At any rate, we had this system well past halfway done when the New Evaluations started to emerge. But it still represents my idea of how a useful, authentic teacher evaluation would work, and is definitely my answer to, "Well, if you don't want to use this awesome teacher evaluation system of VAm and test scores and Danielson rubrics, then what DO you want to do?" This. I want to do this.


  1. I don't know how you reach your first conclusion, "Check for pulse... etc." I've known a number of beginning teachers that were let go and they fall into a few groups; 1. I don't know why they were let go, or 2. they decided that they would rather do something else, or 3. the principal didn't like them and decided to run them out. In L.A. number 3 is very common and we have to acknowledge that since we aren't in the classroom with them, number 1 is almost always true.
    In all of the analysis such as yours that tries to make sense of teacher evaluations one thing is perfectly clear and always unspoken; the decision comes down to one person - the principal and the assumption is that he/she is endowed by his/her creator with unique and infallible ability to make this decision based upon a checklist or two provided him/her be a superior administrator someplace that is the recipient of an even more awesome and infallible ability to see into the hearts and minds of teachers and decide who is worthy and who is not.


    What makes a good teacher is hard to pin down but dedication to learning and connection with students are two important qualities. In L.A. schools are run like little seigneuries with the petty-despot principal in charge and teachers that are not on his good side are damned no matter what they do. Two things are certain; to continue to treat teachers as ignorant and stupid will guarantee that they will never do their best and that they'll do what is necessary to maintain their livelihoods; and to continue to treat administrators as endowed with a saint-like ability to run schools without meaningful teacher input will give our system nothing better than what we have now.
    Never in these discussions is the role and evaluation of a principal addressed.

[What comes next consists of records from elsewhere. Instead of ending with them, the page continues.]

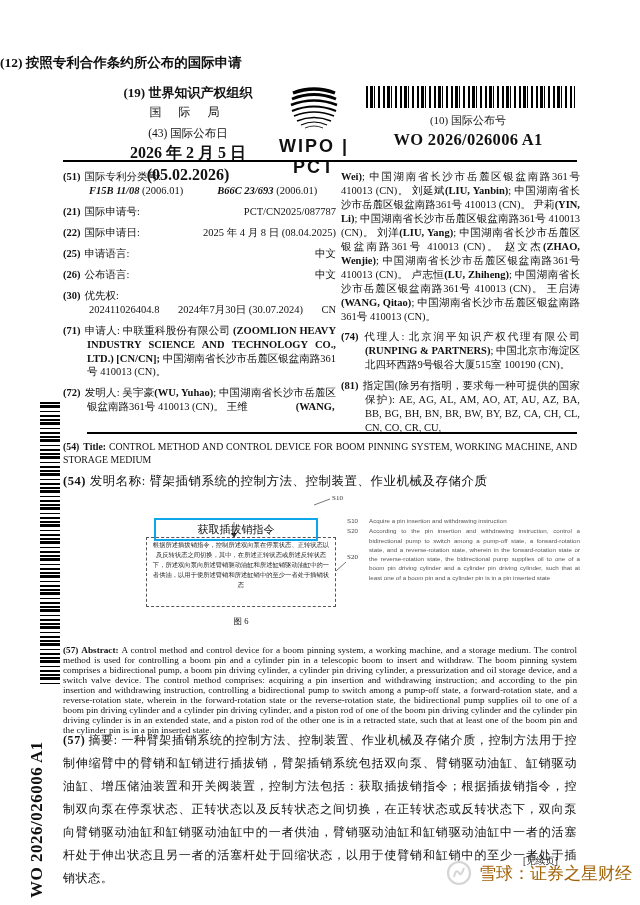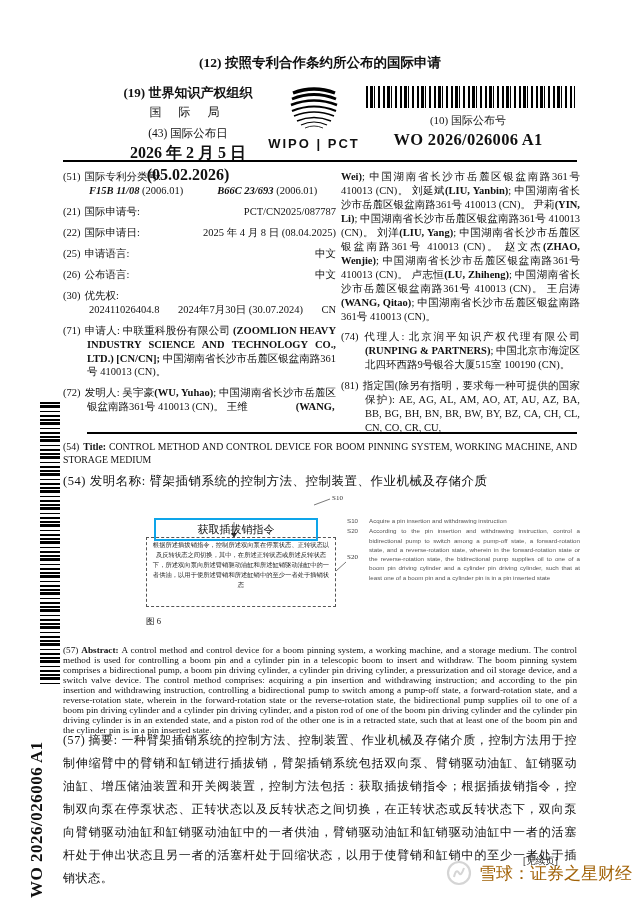--- a/index.html
+++ b/index.html
@@ -9,7 +9,7 @@
   .bi{font-weight:bold;font-style:italic;}
   .sans{font-family:"Liberation Sans","DejaVu Sans",sans-serif;}
   
-  .line12{top:54px;left:0;width:640px;text-align:center;font-weight:bold;font-size:13.5px;}
+  .line12{top:54px;left:0;width:640px;text-align:left;font-weight:bold;font-size:13.5px;}
   .org-block{top:84px;left:88px;width:200px;text-align:center;line-height:1.35;}
   .org-name{font-weight:bold;font-size:13px;}
   .org-bureau{font-size:12px;letter-spacing:7px;margin-top:2px;}

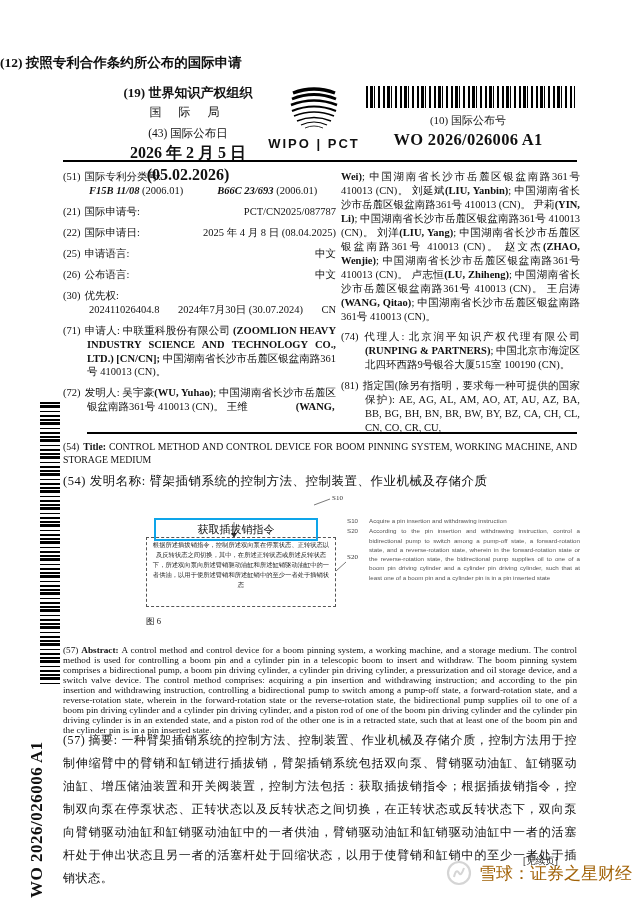--- a/index.html
+++ b/index.html
@@ -16,7 +16,7 @@
   .pubdate-label{font-size:11.5px;margin-top:6px;}
   .pubdate-value{font-weight:bold;font-size:16px;margin-top:1px;}
   .logo-block{top:86px;left:266px;width:96px;text-align:center;}
-  .logo-text{font-weight:bold;font-size:13px;letter-spacing:2px;margin-top:2px;}
+  .logo-text{font-weight:bold;font-size:18px;letter-spacing:2px;margin-top:2px;}
   .barcode-top{top:86px;left:366px;width:209px;height:22px;
     background:repeating-linear-gradient(90deg,#000 0 2px,#fff 2px 4px,#000 4px 7px,#fff 7px 8px,#000 8px 9px,#fff 9px 12px,#000 12px 14px,#fff 14px 17px);}
   .pubno-block{top:113px;left:360px;width:216px;text-align:center;}

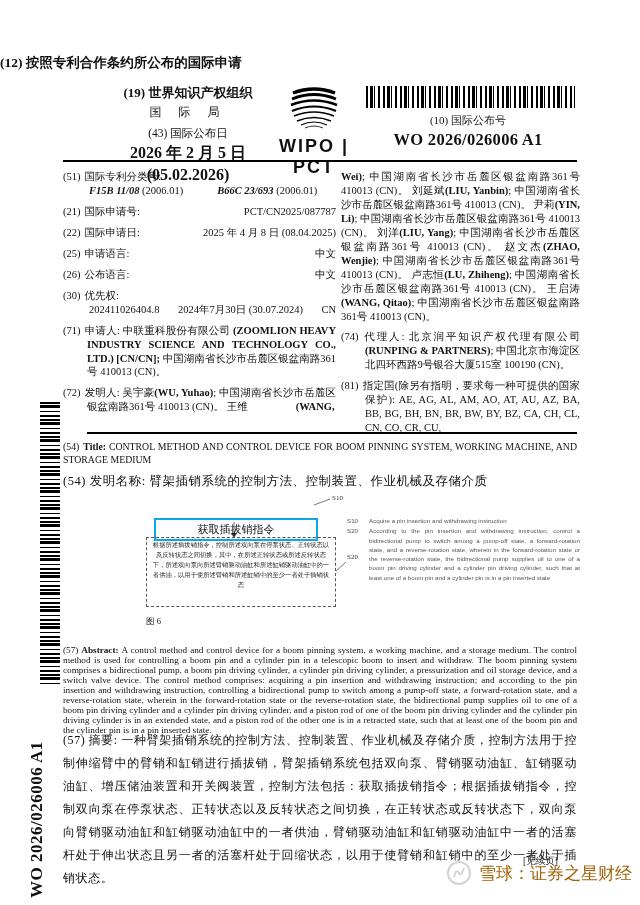--- a/index.html
+++ b/index.html
@@ -28,7 +28,7 @@
   .col-left{top:170px;left:63px;width:273px;font-size:10.5px;line-height:1.33;}
   .col-right{top:170px;left:341px;width:239px;font-size:10.5px;line-height:1.33;}
   .field{margin-bottom:7px;}
-  .fcode{font-weight:normal;margin-right:4px;}
+  .fcode{font-weight:bold;margin-right:4px;}
   .rowfield{display:flex;}
   .rowfield .fvalue{margin-left:auto;}
   .parafield{padding-left:24px;text-indent:-24px;text-align:justify;}

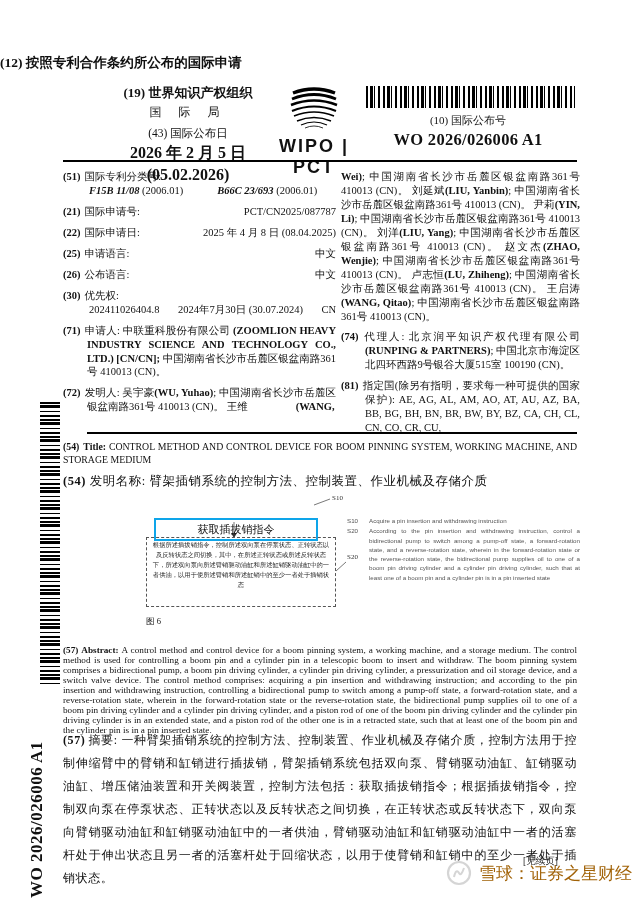--- a/index.html
+++ b/index.html
@@ -50,7 +50,7 @@
   .flow-box2{position:absolute;left:0;top:40px;width:190px;height:70px;border:1px dashed #555;
     font-size:6.3px;line-height:1.6;text-align:center;padding:2px 3px;box-sizing:border-box;color:#222;}
   .s-label{position:absolute;font-size:7px;color:#333;}
-  .flow-caption{position:absolute;left:0;top:119px;width:190px;font-size:8.5px;}
+  .flow-caption{position:absolute;left:0;top:119px;width:190px;text-align:center;font-size:8.5px;}
   .legend{top:516px;left:347px;width:233px;font-size:6.2px;line-height:1.5;color:#555;}
   .legend-row{display:grid;grid-template-columns:20px 1fr;column-gap:2px;margin-bottom:1px;text-align:justify;}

In L.A. it is career suicide to go above the principal's head for any request or concern including text books. The tribalism of the all powerful middle managers cannot be breached. If a teacher doesn't have the materials necessary to teach then it's just too bad and by the way the teacher can be gotten rid of for not having all of the materials.

  2. Very true about step 2 in the traditional set-up-- I think I'll edit to reflect that. I do hear you about the issues of the god-king principalship-- that's why this model intended to reduce principals to one voice in a very large crowd.

  3. I can't remember if I've shared this link with you or not. Apologies if I'm repeating myself, but if not, an interesting read:

  4. This comment has been removed by the author.

  5. What if in addition to somehow determining weights for different people's evaluations, some categories were limited to only certain "types" of people? For example, parents wouldn't have first-hand experience with a teacher's classroom style. They would only hear what their children have to say. If he or she scored aspects of the teacher's classroom style based only on what his or her child has to say, that child's opinion would essentially be represented multiple times, leading to skewed scores depending on the frequency of situations like this.

  6. The Evaluation system in our District can be skewed to fit the agenda or philosophy of the admin, who often put "favorites" on a pedestal. I saw it with my own eyes this past week, Nov/2019. My colleague across the hall was rated for 2019 as distinguished, with a whopping 2.53 however, that colleague is not certified in the area (English) and has 2 rough years of classroom experience, teaching English, and largely worked out of textbook packets. I can point out that the Learning Support certification does have a "Bridge" for ELA. For veterans in the field, the evaluation model is meaningless, favorites are touted, and the dirty deed goes largely unnoticed. My 30 year veteran score for a "knock your socks off" on the Importance of Being Earnest - 2.13. Ohhh yeah.